Equivalently, we can say that

\[\boxed{\mathbb{P}(X=x) = \sum_{y} \mathbb{P}(X=x \mid Y=y) \cdot \mathbb{P}(Y=y)}.\]

This definition makes intuitive sense: my believe in \(X\) taking on outcome \(x\) in general, is simply a combined version of \(X\) taking on \(x\) given that \(Y=y\), weighted by my belief in \(Y=y\). Here, we say that \(\mathbb{P}(X)\) is a marginal probability.

Suppose we have a joint distribution \(\mathbb{P}(X_1, X_2, X_3, X_4)\), how can we use the above two rules to find \(\mathbb{P}(X_1 = 1 \mid X_4=1, X_2 = 0)\)?
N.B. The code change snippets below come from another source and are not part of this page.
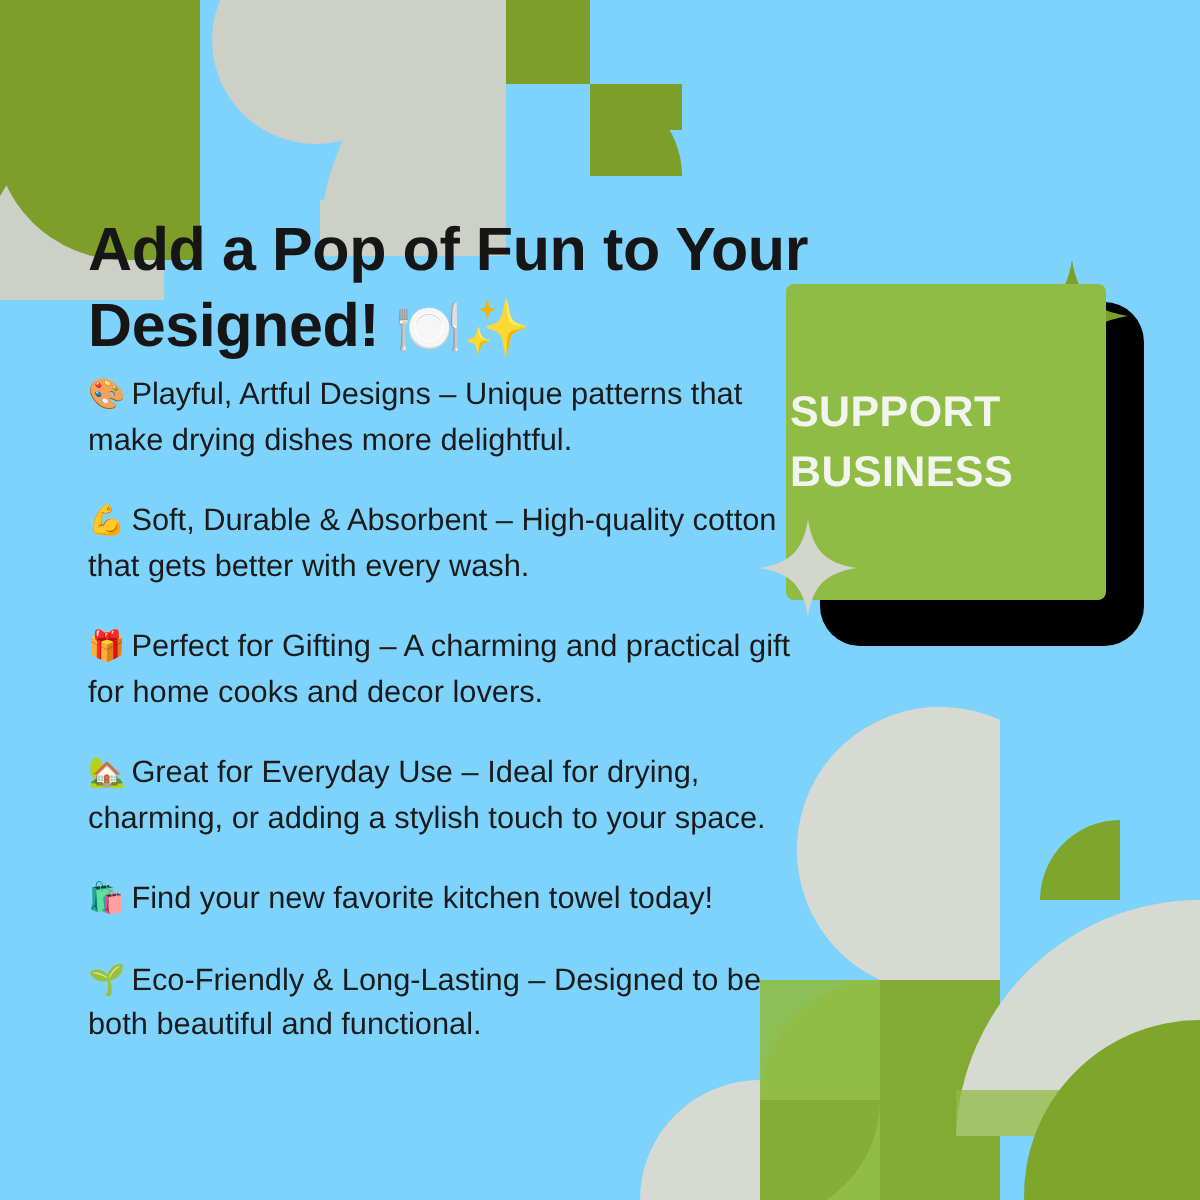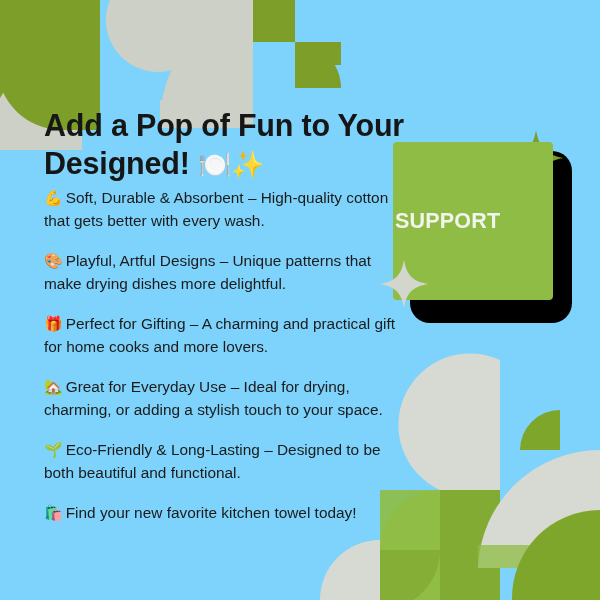--- a/index.html
+++ b/index.html
@@ -197,6 +197,7 @@
 
     <div id="badge-card">
       <div class="bline">SUPPORT</div>
+      <div class="bline">BUSINESS</div>
     </div>
 
     <svg class="sparkle" style="left:-5px; top:130px;" width="52" height="52" viewBox="0 0 60 60">

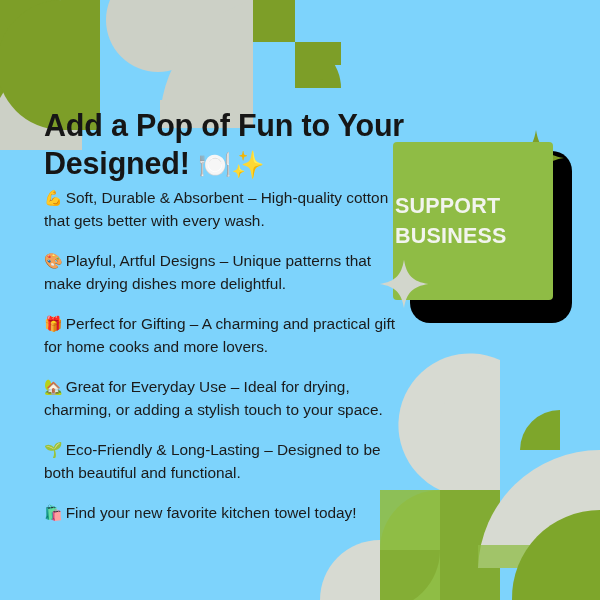--- a/index.html
+++ b/index.html
@@ -169,10 +169,10 @@
 
   <div id="bullets">
     <p class="bullet">
+      <span class="emo">🎨</span><span>Playful, Artful Designs – Unique patterns that make drying dishes more delightful.</span>
+    </p>
+    <p class="bullet">
       <span class="emo">💪</span><span>Soft, Durable &amp; Absorbent – High-quality cotton that gets better with every wash.</span>
-    </p>
-    <p class="bullet">
-      <span class="emo">🎨</span><span>Playful, Artful Designs – Unique patterns that make drying dishes more delightful.</span>
     </p>
     <p class="bullet">
       <span class="emo">🎁</span><span>Perfect for Gifting – A charming and practical gift for home cooks and more lovers.</span>

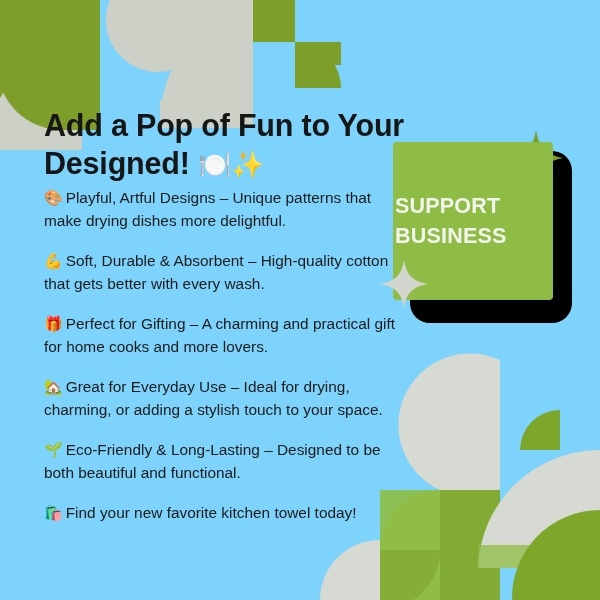--- a/index.html
+++ b/index.html
@@ -175,7 +175,7 @@
       <span class="emo">💪</span><span>Soft, Durable &amp; Absorbent – High-quality cotton that gets better with every wash.</span>
     </p>
     <p class="bullet">
-      <span class="emo">🎁</span><span>Perfect for Gifting – A charming and practical gift for home cooks and more lovers.</span>
+      <span class="emo">🎁</span><span>Perfect for Gifting – A charming and practical gift for home cooks and decor lovers.</span>
     </p>
     <p class="bullet">
       <span class="emo">🏡</span><span>Great for Everyday Use – Ideal for drying, charming, or adding a stylish touch to your space.</span>

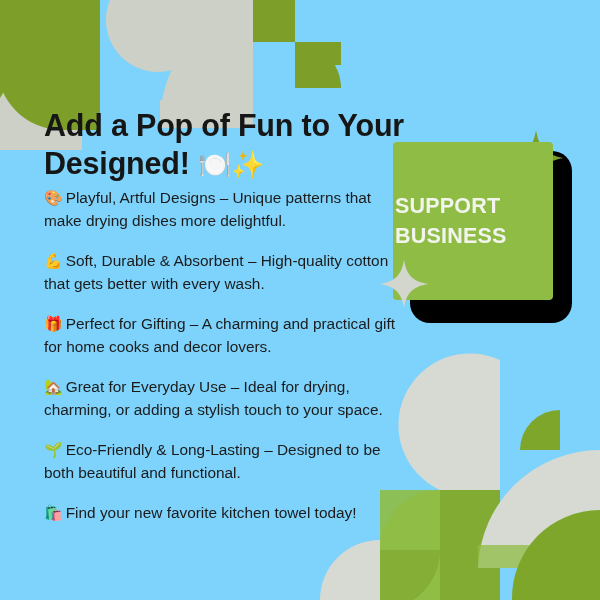--- a/index.html
+++ b/index.html
@@ -180,11 +180,11 @@
     <p class="bullet">
       <span class="emo">🏡</span><span>Great for Everyday Use – Ideal for drying, charming, or adding a stylish touch to your space.</span>
     </p>
-    <p class="bullet">
-      <span class="emo">🌱</span><span>Eco-Friendly &amp; Long-Lasting – Designed to be both beautiful and functional.</span>
-    </p>
     <p class="bullet cta">
       <span class="emo">🛍️</span><span>Find your new favorite kitchen towel today!</span>
+    </p>
+    <p class="bullet">
+      <span class="emo">🌱</span><span>Eco-Friendly &amp; Long-Lasting – Designed to be both beautiful and functional.</span>
     </p>
   </div>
The answer will be covered in the section on graphical models.

Bayes rule

Last, but certainly not least, is a rule that follows directly from the chain rule we covered earlier. We observed that \(\mathbb{P}(X, Y) = \mathbb{P}(X) \cdot \mathbb{P}(Y \mid X)\) and also \(\mathbb{P}(X, Y) = \mathbb{P}(Y) \cdot \mathbb{P}(X \mid Y)\). It is not hard to see that

\[\boxed{\mathbb{P}(X \mid Y) = \frac{\mathbb{P}(Y \mid X) \cdot \mathbb{P}(X)}{\mathbb{P}(Y)}}\]

This is called Bayes’ rule and gives us a very nice way to ‘swap’ the variables in a conditional distribution.

In this section, we learned how to answer queries such as marginals and conditionals given our joint distribution. For this, we looked at the most important rules of probability theory.